Records for processing:
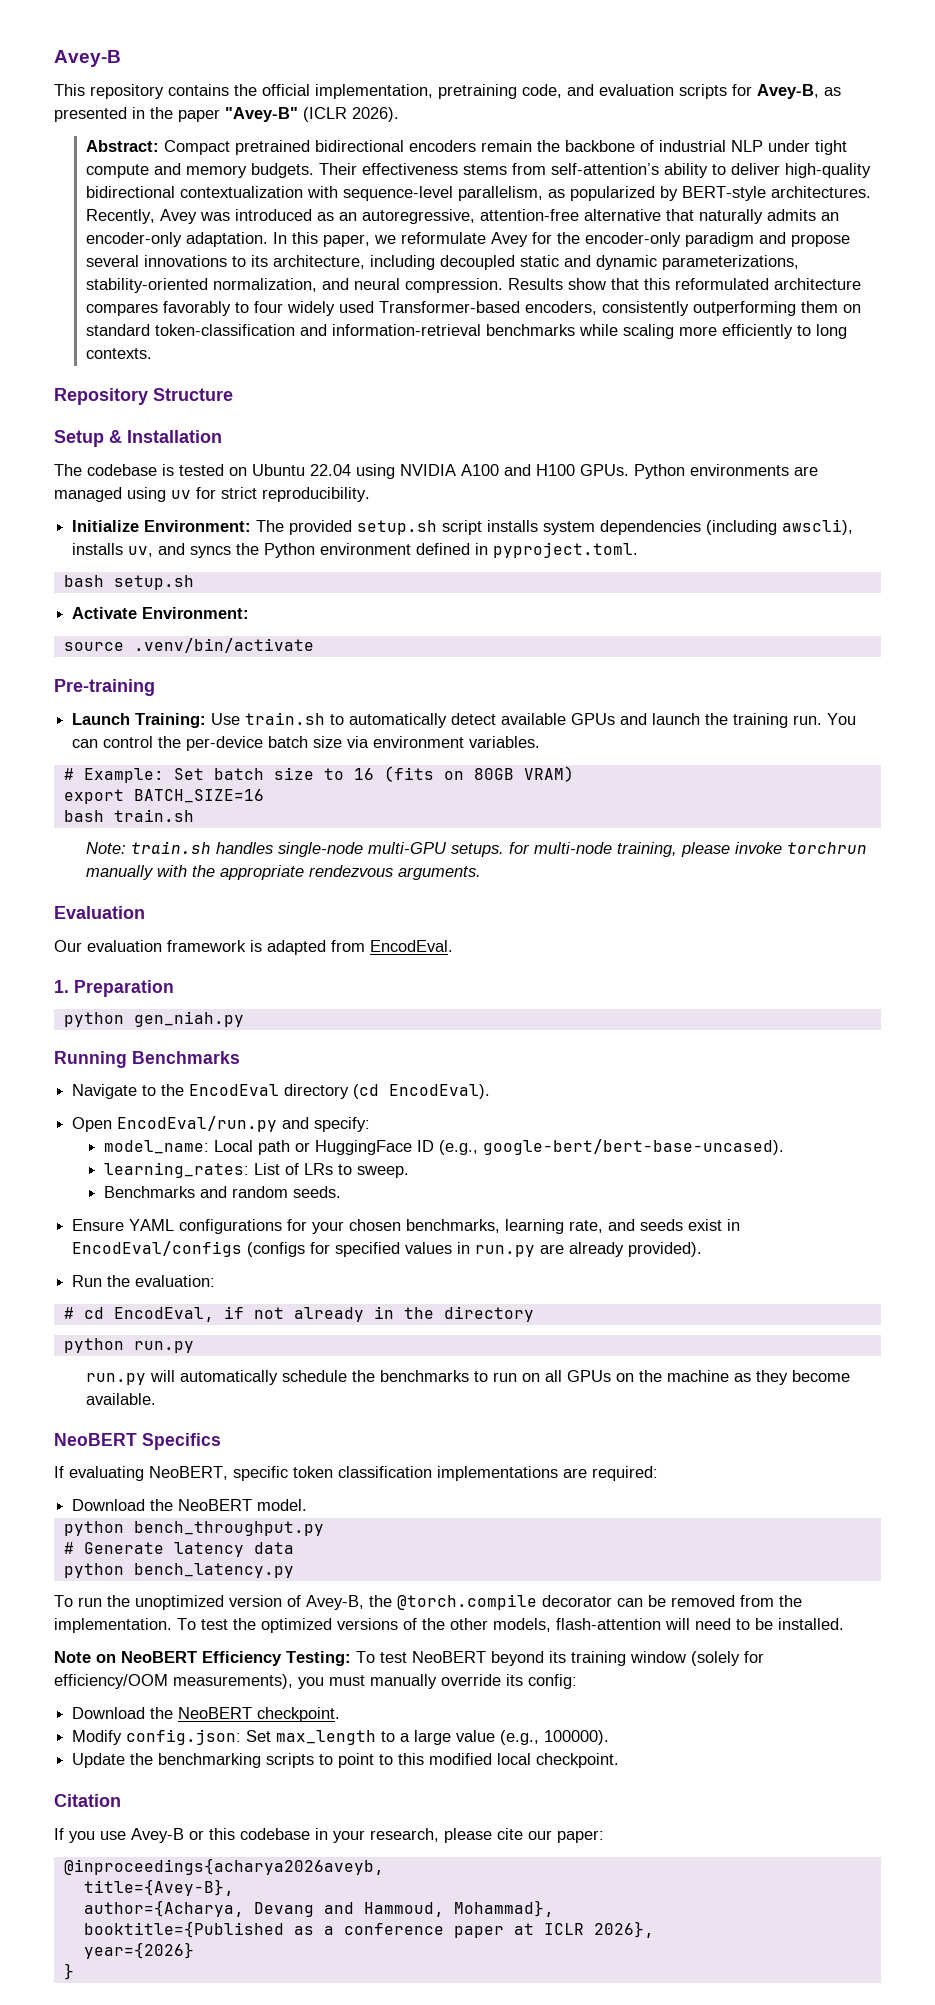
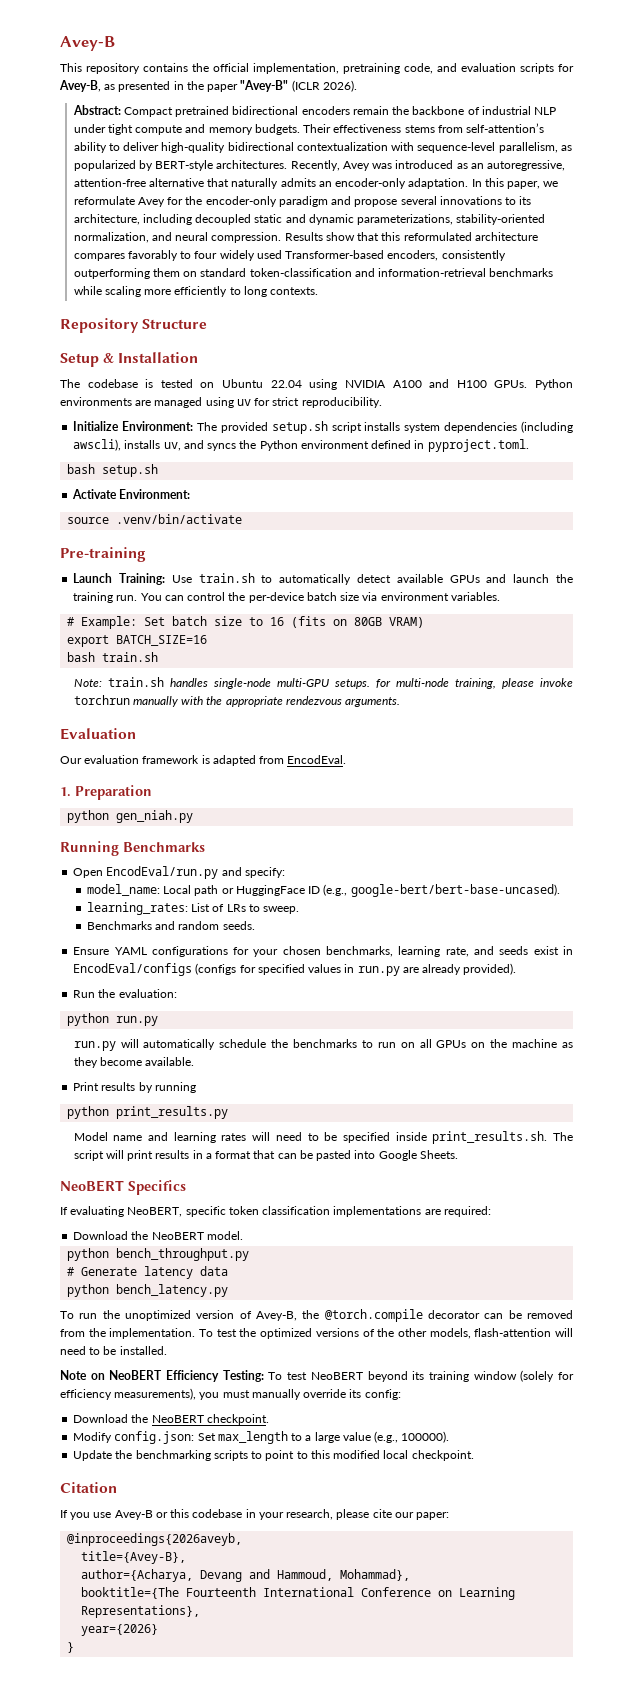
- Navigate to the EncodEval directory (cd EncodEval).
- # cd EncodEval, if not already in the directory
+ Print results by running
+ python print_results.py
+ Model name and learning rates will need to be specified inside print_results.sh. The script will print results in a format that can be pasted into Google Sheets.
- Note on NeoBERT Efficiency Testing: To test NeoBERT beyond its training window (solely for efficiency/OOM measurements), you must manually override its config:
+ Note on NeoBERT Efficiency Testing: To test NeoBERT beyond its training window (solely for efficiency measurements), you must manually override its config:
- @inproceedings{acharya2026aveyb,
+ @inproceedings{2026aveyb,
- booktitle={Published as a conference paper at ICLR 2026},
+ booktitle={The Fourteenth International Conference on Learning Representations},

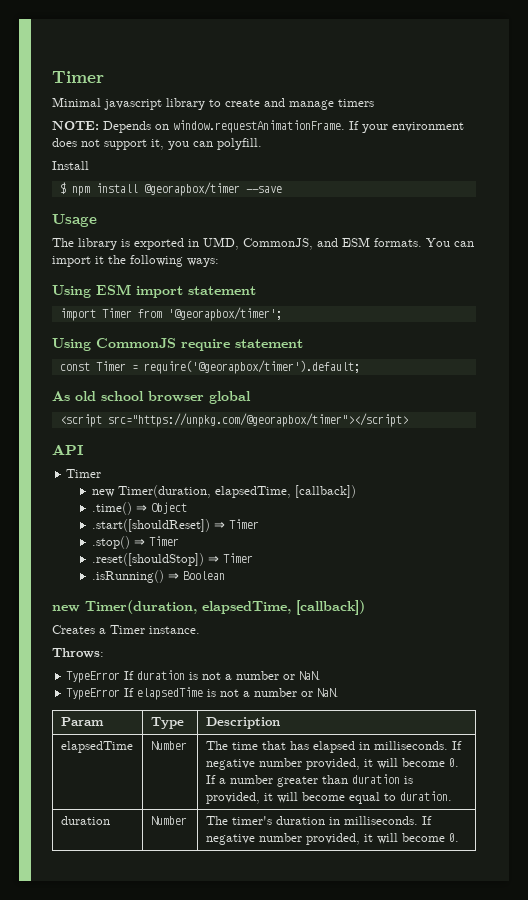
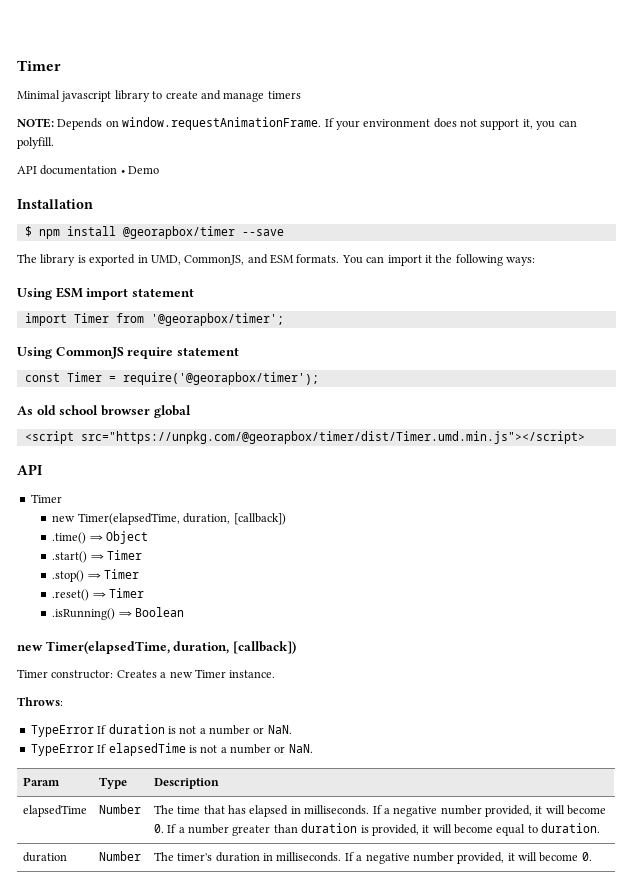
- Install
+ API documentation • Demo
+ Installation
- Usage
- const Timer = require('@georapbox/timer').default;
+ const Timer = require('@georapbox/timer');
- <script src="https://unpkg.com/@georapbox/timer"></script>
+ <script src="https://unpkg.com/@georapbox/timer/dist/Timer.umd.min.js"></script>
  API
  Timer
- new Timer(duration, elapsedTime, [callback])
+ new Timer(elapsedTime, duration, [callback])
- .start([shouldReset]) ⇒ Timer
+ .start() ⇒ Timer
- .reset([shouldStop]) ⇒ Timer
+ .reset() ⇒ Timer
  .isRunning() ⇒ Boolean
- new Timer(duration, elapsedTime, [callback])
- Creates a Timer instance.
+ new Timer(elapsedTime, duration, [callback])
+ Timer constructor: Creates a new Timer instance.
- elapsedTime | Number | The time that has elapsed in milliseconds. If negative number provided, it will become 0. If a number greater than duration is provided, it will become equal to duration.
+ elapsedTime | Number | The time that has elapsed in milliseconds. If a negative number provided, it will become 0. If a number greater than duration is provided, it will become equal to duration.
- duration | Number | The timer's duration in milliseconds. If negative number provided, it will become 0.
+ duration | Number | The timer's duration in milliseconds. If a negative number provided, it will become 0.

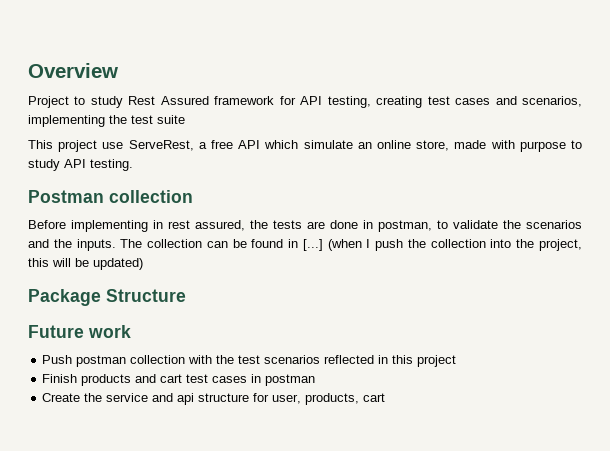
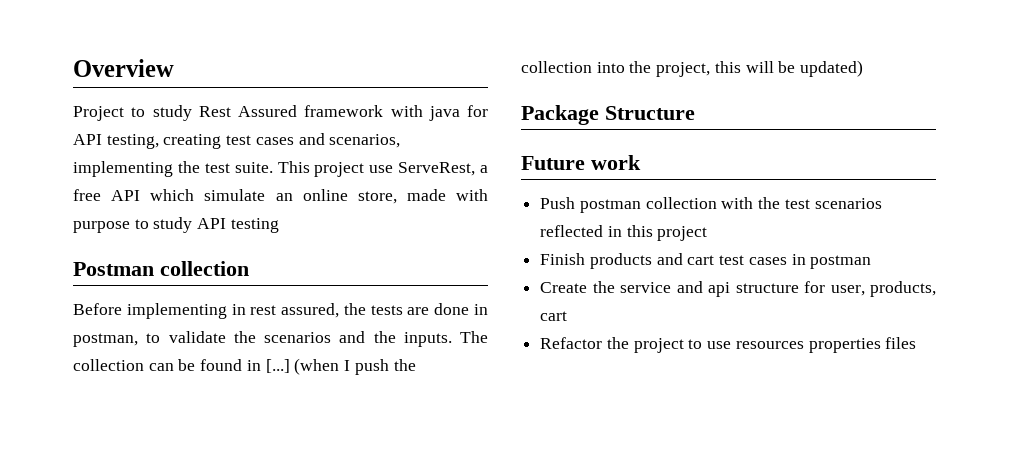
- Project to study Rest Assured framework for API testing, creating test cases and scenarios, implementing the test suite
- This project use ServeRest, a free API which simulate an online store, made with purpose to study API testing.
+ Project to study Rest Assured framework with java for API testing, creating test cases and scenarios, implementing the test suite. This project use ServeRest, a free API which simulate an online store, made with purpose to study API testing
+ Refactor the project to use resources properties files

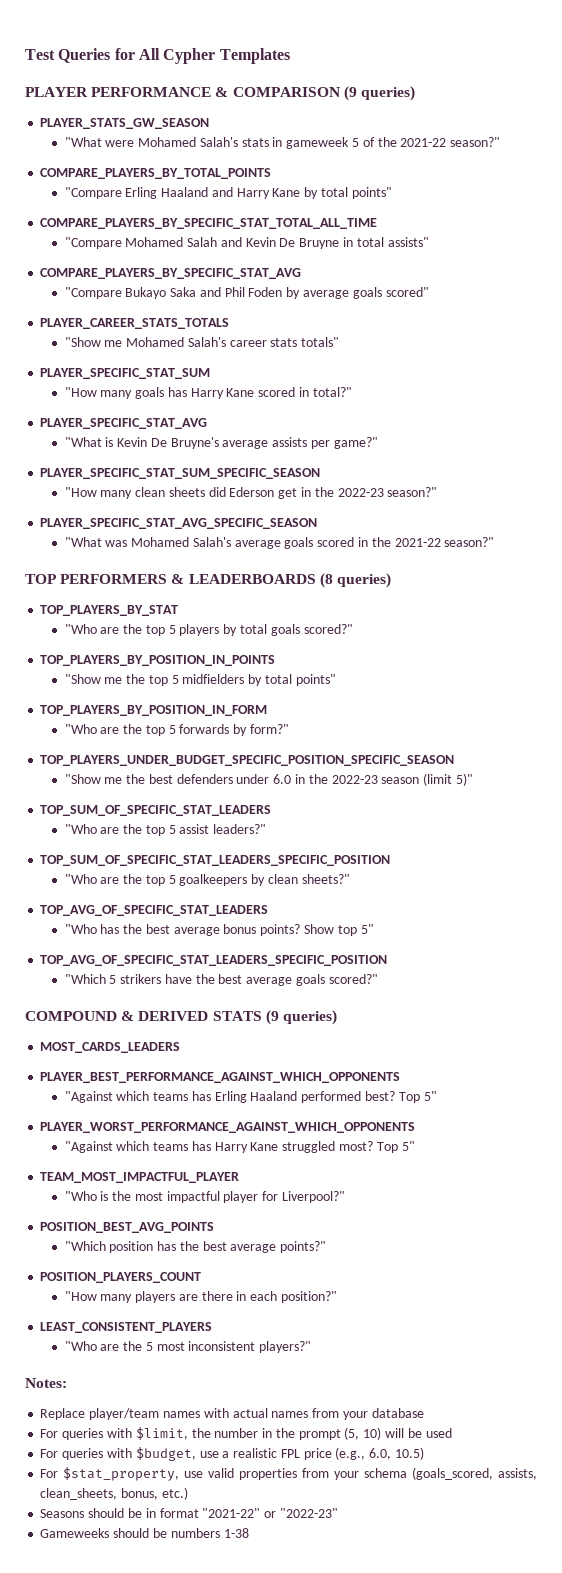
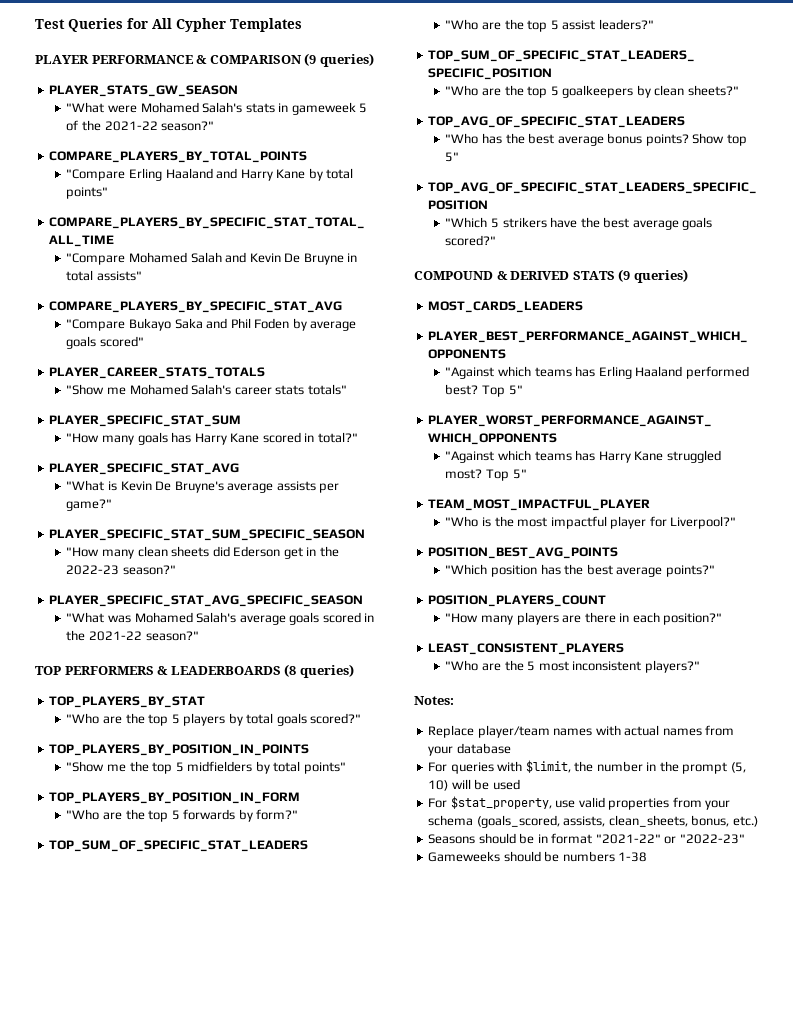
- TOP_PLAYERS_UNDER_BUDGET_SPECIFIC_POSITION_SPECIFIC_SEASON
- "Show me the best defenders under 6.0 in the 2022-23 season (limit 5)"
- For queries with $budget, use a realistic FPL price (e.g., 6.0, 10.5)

Your instructions: The result should be an exact copy of the material, containing no pictures.

Task solution:
- Navigate to the EncodEval directory (cd EncodEval).
- # cd EncodEval, if not already in the directory
+ Print results by running
+ python print_results.py
+ Model name and learning rates will need to be specified inside print_results.sh. The script will print results in a format that can be pasted into Google Sheets.
- Note on NeoBERT Efficiency Testing: To test NeoBERT beyond its training window (solely for efficiency/OOM measurements), you must manually override its config:
+ Note on NeoBERT Efficiency Testing: To test NeoBERT beyond its training window (solely for efficiency measurements), you must manually override its config:
- @inproceedings{acharya2026aveyb,
+ @inproceedings{2026aveyb,
- booktitle={Published as a conference paper at ICLR 2026},
+ booktitle={The Fourteenth International Conference on Learning Representations},

- Install
+ API documentation • Demo
+ Installation
- Usage
- const Timer = require('@georapbox/timer').default;
+ const Timer = require('@georapbox/timer');
- <script src="https://unpkg.com/@georapbox/timer"></script>
+ <script src="https://unpkg.com/@georapbox/timer/dist/Timer.umd.min.js"></script>
  API
  Timer
- new Timer(duration, elapsedTime, [callback])
+ new Timer(elapsedTime, duration, [callback])
- .start([shouldReset]) ⇒ Timer
+ .start() ⇒ Timer
- .reset([shouldStop]) ⇒ Timer
+ .reset() ⇒ Timer
  .isRunning() ⇒ Boolean
- new Timer(duration, elapsedTime, [callback])
- Creates a Timer instance.
+ new Timer(elapsedTime, duration, [callback])
+ Timer constructor: Creates a new Timer instance.
- elapsedTime | Number | The time that has elapsed in milliseconds. If negative number provided, it will become 0. If a number greater than duration is provided, it will become equal to duration.
+ elapsedTime | Number | The time that has elapsed in milliseconds. If a negative number provided, it will become 0. If a number greater than duration is provided, it will become equal to duration.
- duration | Number | The timer's duration in milliseconds. If negative number provided, it will become 0.
+ duration | Number | The timer's duration in milliseconds. If a negative number provided, it will become 0.

- Project to study Rest Assured framework for API testing, creating test cases and scenarios, implementing the test suite
- This project use ServeRest, a free API which simulate an online store, made with purpose to study API testing.
+ Project to study Rest Assured framework with java for API testing, creating test cases and scenarios, implementing the test suite. This project use ServeRest, a free API which simulate an online store, made with purpose to study API testing
+ Refactor the project to use resources properties files

- TOP_PLAYERS_UNDER_BUDGET_SPECIFIC_POSITION_SPECIFIC_SEASON
- "Show me the best defenders under 6.0 in the 2022-23 season (limit 5)"
- For queries with $budget, use a realistic FPL price (e.g., 6.0, 10.5)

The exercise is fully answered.